- **YOUR OBJECTIVE**: All the data below needs to be retyped exactly as shown.

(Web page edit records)
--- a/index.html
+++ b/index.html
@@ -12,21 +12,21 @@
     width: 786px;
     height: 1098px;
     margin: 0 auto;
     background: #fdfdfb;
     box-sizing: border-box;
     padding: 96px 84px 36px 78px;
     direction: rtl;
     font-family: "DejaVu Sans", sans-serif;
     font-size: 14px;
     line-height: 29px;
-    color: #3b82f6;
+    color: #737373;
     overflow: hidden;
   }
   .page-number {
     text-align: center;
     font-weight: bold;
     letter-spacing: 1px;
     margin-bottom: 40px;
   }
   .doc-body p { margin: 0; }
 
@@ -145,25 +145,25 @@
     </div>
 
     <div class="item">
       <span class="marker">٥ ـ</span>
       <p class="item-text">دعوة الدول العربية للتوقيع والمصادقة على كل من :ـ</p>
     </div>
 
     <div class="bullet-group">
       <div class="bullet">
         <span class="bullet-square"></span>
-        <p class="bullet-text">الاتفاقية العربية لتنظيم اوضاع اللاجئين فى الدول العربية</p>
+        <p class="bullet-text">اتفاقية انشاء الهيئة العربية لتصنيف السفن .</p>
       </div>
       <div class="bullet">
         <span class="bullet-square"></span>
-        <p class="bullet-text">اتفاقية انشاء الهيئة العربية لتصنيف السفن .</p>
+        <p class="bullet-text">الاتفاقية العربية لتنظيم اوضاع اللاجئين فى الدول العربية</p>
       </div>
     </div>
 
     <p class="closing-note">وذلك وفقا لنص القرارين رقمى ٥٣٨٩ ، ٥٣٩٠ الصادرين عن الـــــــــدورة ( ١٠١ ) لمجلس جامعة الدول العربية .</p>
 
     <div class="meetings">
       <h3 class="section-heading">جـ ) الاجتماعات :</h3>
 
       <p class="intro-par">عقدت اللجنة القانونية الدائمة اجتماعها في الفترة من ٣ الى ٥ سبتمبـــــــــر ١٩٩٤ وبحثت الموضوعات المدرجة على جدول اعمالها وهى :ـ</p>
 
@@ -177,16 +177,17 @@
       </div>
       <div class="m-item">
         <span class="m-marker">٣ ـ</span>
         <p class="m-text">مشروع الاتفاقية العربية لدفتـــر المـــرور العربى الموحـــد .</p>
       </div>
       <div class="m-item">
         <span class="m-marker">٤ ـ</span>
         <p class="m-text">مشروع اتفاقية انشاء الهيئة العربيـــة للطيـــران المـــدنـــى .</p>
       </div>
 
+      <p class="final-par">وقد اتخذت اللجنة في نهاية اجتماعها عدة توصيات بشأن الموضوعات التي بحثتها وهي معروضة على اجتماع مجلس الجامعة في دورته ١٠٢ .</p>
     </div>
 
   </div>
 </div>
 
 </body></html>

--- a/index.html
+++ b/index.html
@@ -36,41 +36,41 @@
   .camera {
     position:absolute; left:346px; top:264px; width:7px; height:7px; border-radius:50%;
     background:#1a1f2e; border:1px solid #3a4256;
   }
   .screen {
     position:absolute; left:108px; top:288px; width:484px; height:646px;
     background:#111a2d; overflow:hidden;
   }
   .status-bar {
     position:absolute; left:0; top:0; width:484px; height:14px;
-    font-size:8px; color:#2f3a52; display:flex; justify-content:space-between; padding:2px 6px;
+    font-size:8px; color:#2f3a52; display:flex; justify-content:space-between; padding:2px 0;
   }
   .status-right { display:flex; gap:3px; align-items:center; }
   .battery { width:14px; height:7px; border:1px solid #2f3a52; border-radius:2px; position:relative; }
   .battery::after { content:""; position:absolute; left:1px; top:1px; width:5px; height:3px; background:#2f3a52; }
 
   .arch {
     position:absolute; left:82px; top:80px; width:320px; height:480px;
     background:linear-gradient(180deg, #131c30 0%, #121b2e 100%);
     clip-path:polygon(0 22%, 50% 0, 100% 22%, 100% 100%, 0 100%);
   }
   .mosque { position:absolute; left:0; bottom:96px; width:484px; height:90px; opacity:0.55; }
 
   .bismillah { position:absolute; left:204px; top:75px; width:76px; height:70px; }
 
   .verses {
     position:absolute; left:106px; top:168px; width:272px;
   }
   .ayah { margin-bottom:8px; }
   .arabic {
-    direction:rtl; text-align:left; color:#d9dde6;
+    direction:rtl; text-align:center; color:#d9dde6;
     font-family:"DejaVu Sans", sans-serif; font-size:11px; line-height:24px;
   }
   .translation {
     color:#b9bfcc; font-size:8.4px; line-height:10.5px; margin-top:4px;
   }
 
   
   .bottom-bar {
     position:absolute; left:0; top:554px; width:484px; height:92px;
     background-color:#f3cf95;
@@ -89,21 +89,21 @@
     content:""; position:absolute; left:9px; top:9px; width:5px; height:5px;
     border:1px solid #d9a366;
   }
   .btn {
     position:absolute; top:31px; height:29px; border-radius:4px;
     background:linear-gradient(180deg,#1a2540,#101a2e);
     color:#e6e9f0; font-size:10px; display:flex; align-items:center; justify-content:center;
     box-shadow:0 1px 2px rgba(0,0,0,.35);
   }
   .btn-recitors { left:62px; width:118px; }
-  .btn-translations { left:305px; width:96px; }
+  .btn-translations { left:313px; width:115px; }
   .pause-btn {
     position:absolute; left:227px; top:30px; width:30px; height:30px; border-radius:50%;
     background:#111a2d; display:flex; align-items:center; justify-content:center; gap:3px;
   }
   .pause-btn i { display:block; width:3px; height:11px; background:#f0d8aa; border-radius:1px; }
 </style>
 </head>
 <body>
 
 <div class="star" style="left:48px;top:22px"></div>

- **ANSWER SPACE**:
--- a/index.html
+++ b/index.html
@@ -12,21 +12,21 @@
     width: 786px;
     height: 1098px;
     margin: 0 auto;
     background: #fdfdfb;
     box-sizing: border-box;
     padding: 96px 84px 36px 78px;
     direction: rtl;
     font-family: "DejaVu Sans", sans-serif;
     font-size: 14px;
     line-height: 29px;
-    color: #3b82f6;
+    color: #737373;
     overflow: hidden;
   }
   .page-number {
     text-align: center;
     font-weight: bold;
     letter-spacing: 1px;
     margin-bottom: 40px;
   }
   .doc-body p { margin: 0; }
 
@@ -145,25 +145,25 @@
     </div>
 
     <div class="item">
       <span class="marker">٥ ـ</span>
       <p class="item-text">دعوة الدول العربية للتوقيع والمصادقة على كل من :ـ</p>
     </div>
 
     <div class="bullet-group">
       <div class="bullet">
         <span class="bullet-square"></span>
-        <p class="bullet-text">الاتفاقية العربية لتنظيم اوضاع اللاجئين فى الدول العربية</p>
+        <p class="bullet-text">اتفاقية انشاء الهيئة العربية لتصنيف السفن .</p>
       </div>
       <div class="bullet">
         <span class="bullet-square"></span>
-        <p class="bullet-text">اتفاقية انشاء الهيئة العربية لتصنيف السفن .</p>
+        <p class="bullet-text">الاتفاقية العربية لتنظيم اوضاع اللاجئين فى الدول العربية</p>
       </div>
     </div>
 
     <p class="closing-note">وذلك وفقا لنص القرارين رقمى ٥٣٨٩ ، ٥٣٩٠ الصادرين عن الـــــــــدورة ( ١٠١ ) لمجلس جامعة الدول العربية .</p>
 
     <div class="meetings">
       <h3 class="section-heading">جـ ) الاجتماعات :</h3>
 
       <p class="intro-par">عقدت اللجنة القانونية الدائمة اجتماعها في الفترة من ٣ الى ٥ سبتمبـــــــــر ١٩٩٤ وبحثت الموضوعات المدرجة على جدول اعمالها وهى :ـ</p>
 
@@ -177,16 +177,17 @@
       </div>
       <div class="m-item">
         <span class="m-marker">٣ ـ</span>
         <p class="m-text">مشروع الاتفاقية العربية لدفتـــر المـــرور العربى الموحـــد .</p>
       </div>
       <div class="m-item">
         <span class="m-marker">٤ ـ</span>
         <p class="m-text">مشروع اتفاقية انشاء الهيئة العربيـــة للطيـــران المـــدنـــى .</p>
       </div>
 
+      <p class="final-par">وقد اتخذت اللجنة في نهاية اجتماعها عدة توصيات بشأن الموضوعات التي بحثتها وهي معروضة على اجتماع مجلس الجامعة في دورته ١٠٢ .</p>
     </div>
 
   </div>
 </div>
 
 </body></html>

--- a/index.html
+++ b/index.html
@@ -36,41 +36,41 @@
   .camera {
     position:absolute; left:346px; top:264px; width:7px; height:7px; border-radius:50%;
     background:#1a1f2e; border:1px solid #3a4256;
   }
   .screen {
     position:absolute; left:108px; top:288px; width:484px; height:646px;
     background:#111a2d; overflow:hidden;
   }
   .status-bar {
     position:absolute; left:0; top:0; width:484px; height:14px;
-    font-size:8px; color:#2f3a52; display:flex; justify-content:space-between; padding:2px 6px;
+    font-size:8px; color:#2f3a52; display:flex; justify-content:space-between; padding:2px 0;
   }
   .status-right { display:flex; gap:3px; align-items:center; }
   .battery { width:14px; height:7px; border:1px solid #2f3a52; border-radius:2px; position:relative; }
   .battery::after { content:""; position:absolute; left:1px; top:1px; width:5px; height:3px; background:#2f3a52; }
 
   .arch {
     position:absolute; left:82px; top:80px; width:320px; height:480px;
     background:linear-gradient(180deg, #131c30 0%, #121b2e 100%);
     clip-path:polygon(0 22%, 50% 0, 100% 22%, 100% 100%, 0 100%);
   }
   .mosque { position:absolute; left:0; bottom:96px; width:484px; height:90px; opacity:0.55; }
 
   .bismillah { position:absolute; left:204px; top:75px; width:76px; height:70px; }
 
   .verses {
     position:absolute; left:106px; top:168px; width:272px;
   }
   .ayah { margin-bottom:8px; }
   .arabic {
-    direction:rtl; text-align:left; color:#d9dde6;
+    direction:rtl; text-align:center; color:#d9dde6;
     font-family:"DejaVu Sans", sans-serif; font-size:11px; line-height:24px;
   }
   .translation {
     color:#b9bfcc; font-size:8.4px; line-height:10.5px; margin-top:4px;
   }
 
   
   .bottom-bar {
     position:absolute; left:0; top:554px; width:484px; height:92px;
     background-color:#f3cf95;
@@ -89,21 +89,21 @@
     content:""; position:absolute; left:9px; top:9px; width:5px; height:5px;
     border:1px solid #d9a366;
   }
   .btn {
     position:absolute; top:31px; height:29px; border-radius:4px;
     background:linear-gradient(180deg,#1a2540,#101a2e);
     color:#e6e9f0; font-size:10px; display:flex; align-items:center; justify-content:center;
     box-shadow:0 1px 2px rgba(0,0,0,.35);
   }
   .btn-recitors { left:62px; width:118px; }
-  .btn-translations { left:305px; width:96px; }
+  .btn-translations { left:313px; width:115px; }
   .pause-btn {
     position:absolute; left:227px; top:30px; width:30px; height:30px; border-radius:50%;
     background:#111a2d; display:flex; align-items:center; justify-content:center; gap:3px;
   }
   .pause-btn i { display:block; width:3px; height:11px; background:#f0d8aa; border-radius:1px; }
 </style>
 </head>
 <body>
 
 <div class="star" style="left:48px;top:22px"></div>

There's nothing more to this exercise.